Sleeping like babies and working like horses
Knock knock. On Monday, several members of the Bahrain Victorious team opened their doors to find police ready to search their homes, five days before the beginning of the Tour de France in Copenhagen.
The searches targeted both riders and staff members in multiple countries, and were connected to an investigation by French authorities that involved a hotel raid of the same professional cycling team during the 2021 Tour.
This cycling team, by the way, is primarily sponsored by the government of Bahrain, a prime reminder of cycling’s nonchalance on the subject of human rights.
Knock knock. Same team, second hotel raid. This time in Copenhagen, just over 24 hours before the beginning of the Tour. No Bahrain Victorious personnel have been accused of a crime.
Midweek, Vladimir Miholjević, a prominent team staff member, told a member of the cycling press corps, “We’re sleeping like babies and working like horses. We’re showing everything through our results and we are 100 percent transparent.”
Sleeping like babies and working like horses.
Maybe the pressure was getting to Miholjević, a Croatian. Maybe the non-native English speaker simply slipped up, combining two idioms that are completely fine on their own, but utterly jarring when combined.
The incident is emblematic of what makes the Tour so compelling. The three week race through France is a collection of stories, some harkening back in time, some illustrating what a modern sport is, many doing both at the same time.
Hopefully Bahrain’s riders slept like babies, as they would be working like horses for the next three weeks, beginning with the Stage 1 time trial.

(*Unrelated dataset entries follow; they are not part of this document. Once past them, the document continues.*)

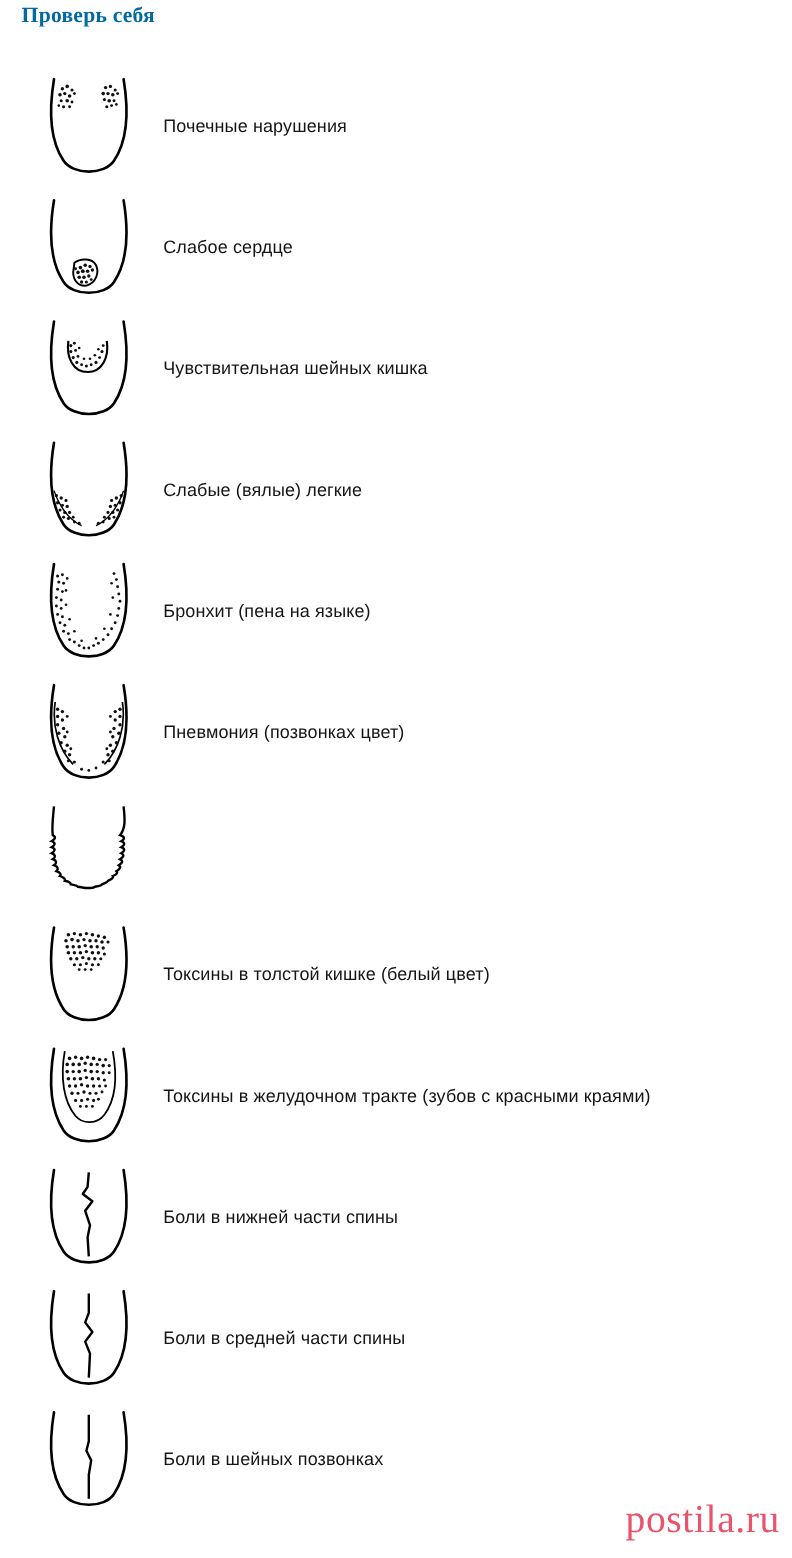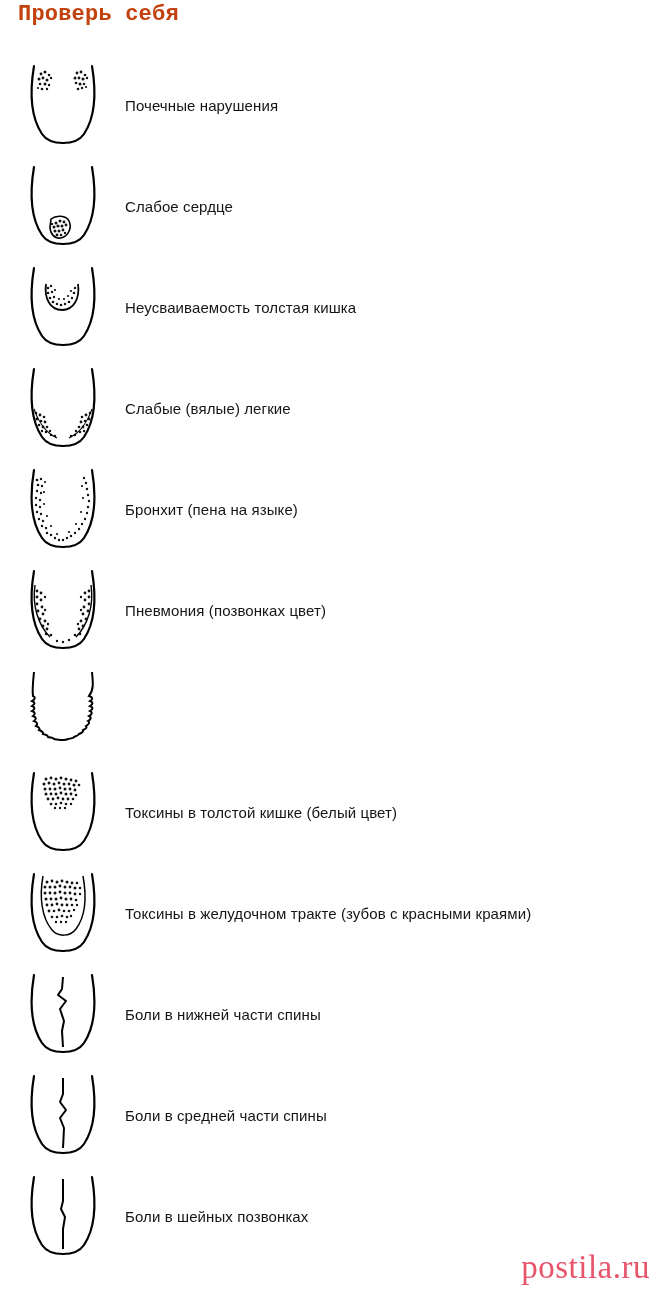--- a/index.html
+++ b/index.html
@@ -18,11 +18,11 @@
     position: absolute;
     left: 18px;
     top: 2px;
-    font-size: 22px;
+    font-size: 18px;
     font-weight: bold;
-    color: #c2410c;
+    color: #0369a1;
     letter-spacing: 0.2px;
-    font-family: Liberation Mono, monospace;
+    font-family: Liberation Serif, serif;
   }
   .rows {
     position: absolute;

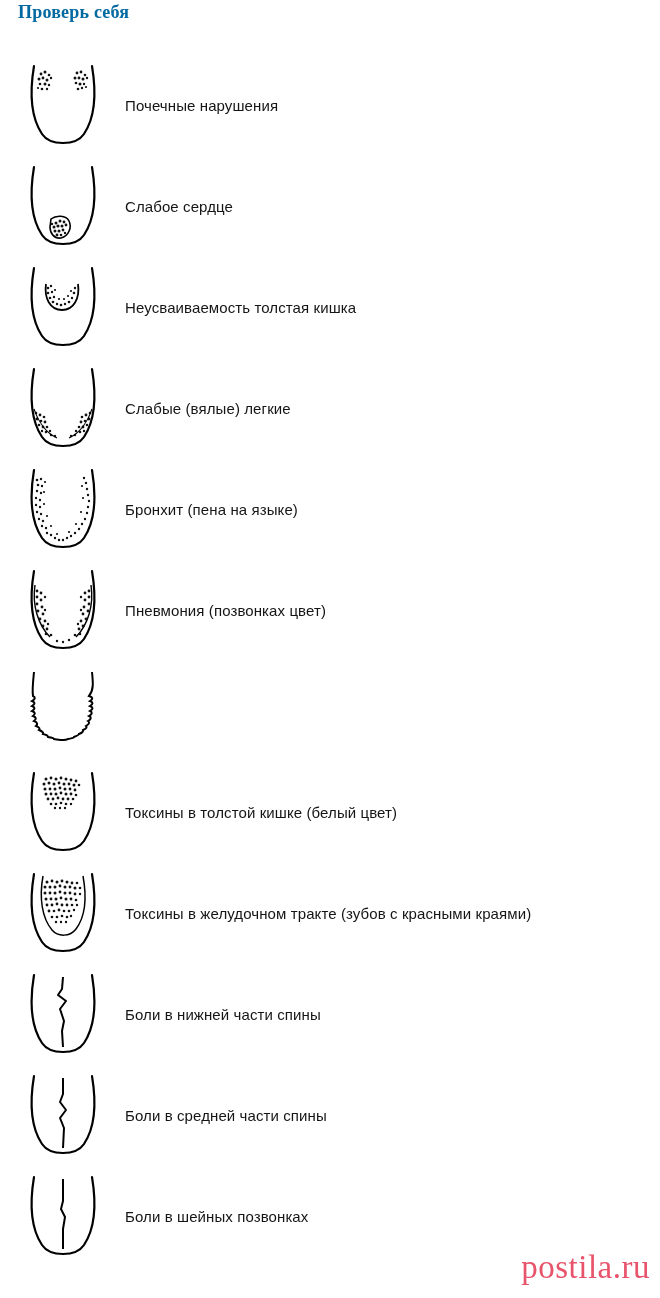--- a/index.html
+++ b/index.html
@@ -35,6 +35,7 @@
     height: 101px;
     display: flex;
     align-items: center;
+    padding-left: 11px;
   }
   .tongue-cell {
     width: 125px;

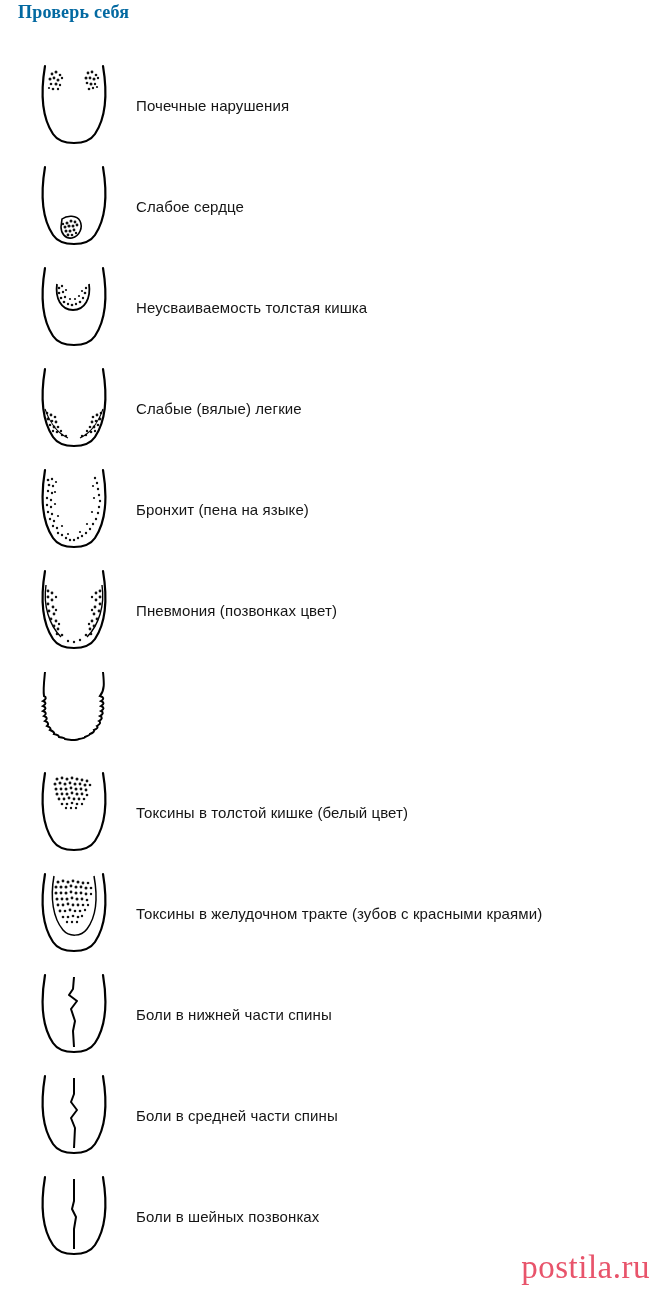--- a/index.html
+++ b/index.html
@@ -162,7 +162,7 @@
         </g>
       </svg>
     </div>
-    <div class="label">Неусваиваемость толстая кишка</div>
+    <div class="label">Чувствительная шейных кишка</div>
   </div>
 
   <div class="row">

If cycling is a juxtaposition of stories, each one contributing to a sense of chaos, then mother nature is an important protagonist. The rain came earlier than expected, soaking the hopes of pre race favorites like time trial specialist Filippo Ganna. In another cycling WTF moment, Geraint Thomas forgot to take off his rain vest—”gilet” as the Europeans call it—before leaving the start hut.
Yves Lampart set the fastest time of the day, saving an otherwise disastrous season for his Quick-Step Alpha Vinyl team. "I'm just a farmer's son from Belgium,” the emotional 31-year-old said, invoking one of cycling's favorite stories, that it’s an everyman’s sport. Anybody can make it if you try hard enough.
The next day, mother nature disappointed and delighted again. The sport’s pundit class could not stop talking about the “Big Bridge,” an 18-kilometer-long bridge crossing the Great Belt Strait near the end of the flat stage into Nyborg.
Certainly there would be crosswinds and the race would blow apart into echelons, they said. The winds were not as fierce as predicted and many were disappointed by the Big Bridge.
Fabio Jakobsen won the sprint to the line, a key moment for the rider who nearly died after a crash at the 2020 Tour of Poland. Dylan Groenewegen is blamed by many, including Jakobsen, for causing that crash. As theatrics would have it, Groenewegen won the third and final stage in Denmark, crossing his story with Jakobsen’s once again.
The Tour is the perfect stage for storytelling. Three weeks, three acts. Some riders’ stories will end far earlier than others, and they will all stretch on far beyond this year. We will all watch in awe, mesmerized by the athleticism, feel good stories, and emotion, but sometimes cringing at the crashes, brutality, and anti-doping chatter.
There’s nothing like living a story in real time.